Overview of Cryptocurrency Bull Runs and Essential Knowledge
Since its inception in 2009, Bitcoin has experienced rapid growth phases, each setting new milestones for the cryptocurrency market. These bull runs are not accidental—they are triggered by specific events and clear market factors. Understanding these cycles will help investors anticipate potential upcoming opportunities.
Currently, (December 2025), Bitcoin is trading around $88.56K, indicating that the market still maintains positive momentum. Over the years, each bull run has had distinct characteristics, from the popularity of ICOs in 2017 to institutional adoption in 2021 and the explosion of spot ETFs in 2024.

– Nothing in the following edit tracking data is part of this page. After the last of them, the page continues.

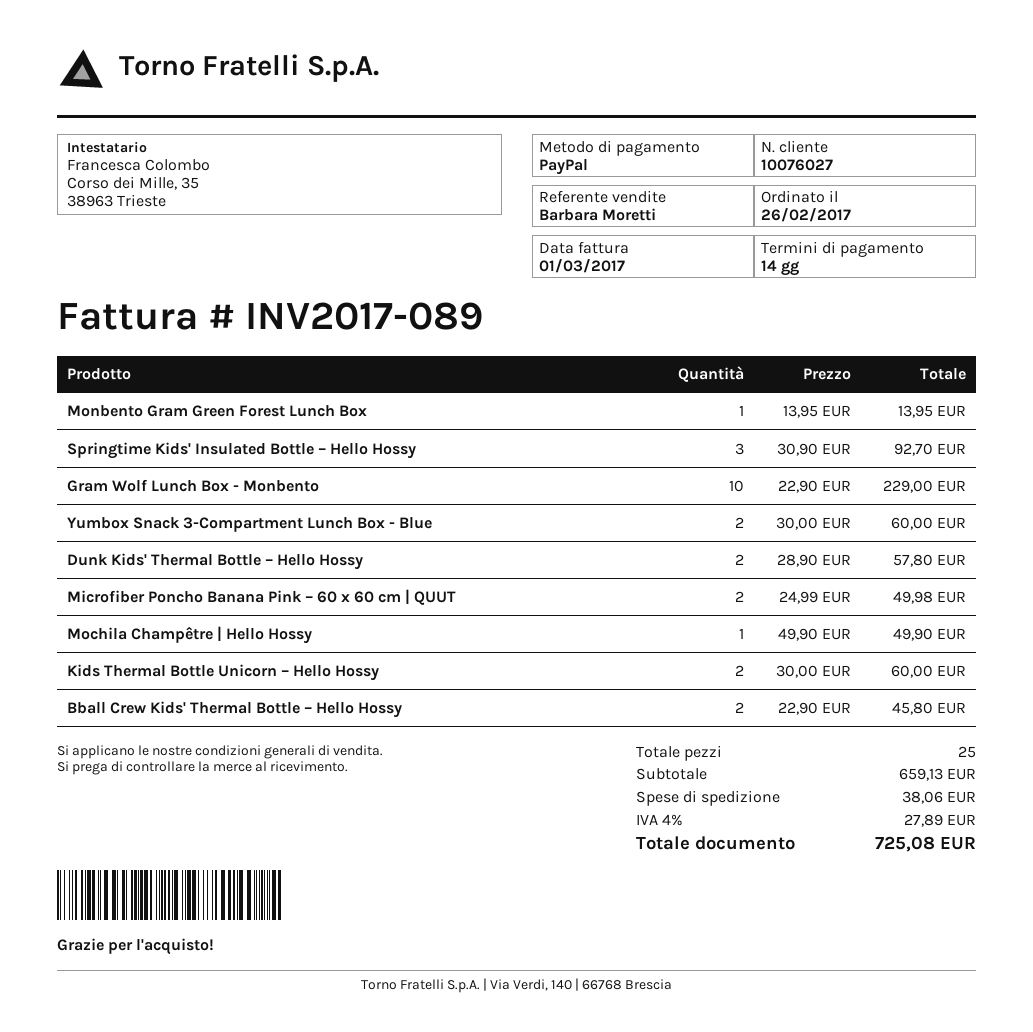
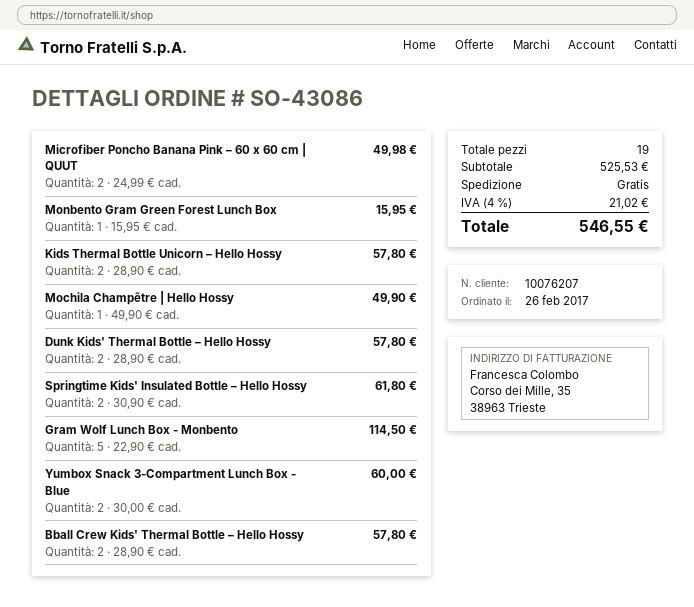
customer number: 10076027 -> 10076207
Monbento Gram Green Forest Lunch Box: 1 x 13.95 = 13.95 -> 1 x 15.95 = 15.95
Springtime Kids' Insulated Bottle – Hello Hossy: 3 x 30.90 = 92.70 -> 2 x 30.90 = 61.80
Gram Wolf Lunch Box - Monbento: 10 x 22.90 = 229.00 -> 5 x 22.90 = 114.50
Kids Thermal Bottle Unicorn – Hello Hossy: 2 x 30.00 = 60.00 -> 2 x 28.90 = 57.80
Bball Crew Kids' Thermal Bottle – Hello Hossy: 2 x 22.90 = 45.80 -> 2 x 28.90 = 57.80
total quantity: 25 -> 19
subtotal: 659.13 -> 525.53
shipping: 38.06 -> 0.00
tax: 4% = 27.89 -> 4% = 21.02
total: 725.08 -> 546.55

Bitcoin Bull Run: Definition and Mechanisms
A Bitcoin bull run is defined as a period when prices increase sharply and sustainably, often supported by factors such as:
Halving cycles: Reducing mining rewards every 4 years, creating scarcity
Institutional acceptance: Major companies and investment funds participating
Regulatory changes: New policies supporting cryptocurrencies
Investor sentiment: Collective optimism and strong buying demand
Unlike traditional markets, crypto bull runs can deliver exponential returns in a short period but also come with higher volatility.
2013: When Bitcoin First Entered the Public Spotlight
In 2013, Bitcoin experienced its first price surge, rising from around $145 in May to nearly $1,200 in December—an impressive 730% increase.
Factors driving the 2013 bull run:
First media attention
Cyprus banking crisis increasing interest in safe assets
Development of new infrastructure with emerging exchanges
Major challenge:
The collapse of Mt. Gox exchange in early 2014 (handling about 70% of Bitcoin transactions at that time) caused a sharp correction, with prices dropping below $300, losing over 75% of their value.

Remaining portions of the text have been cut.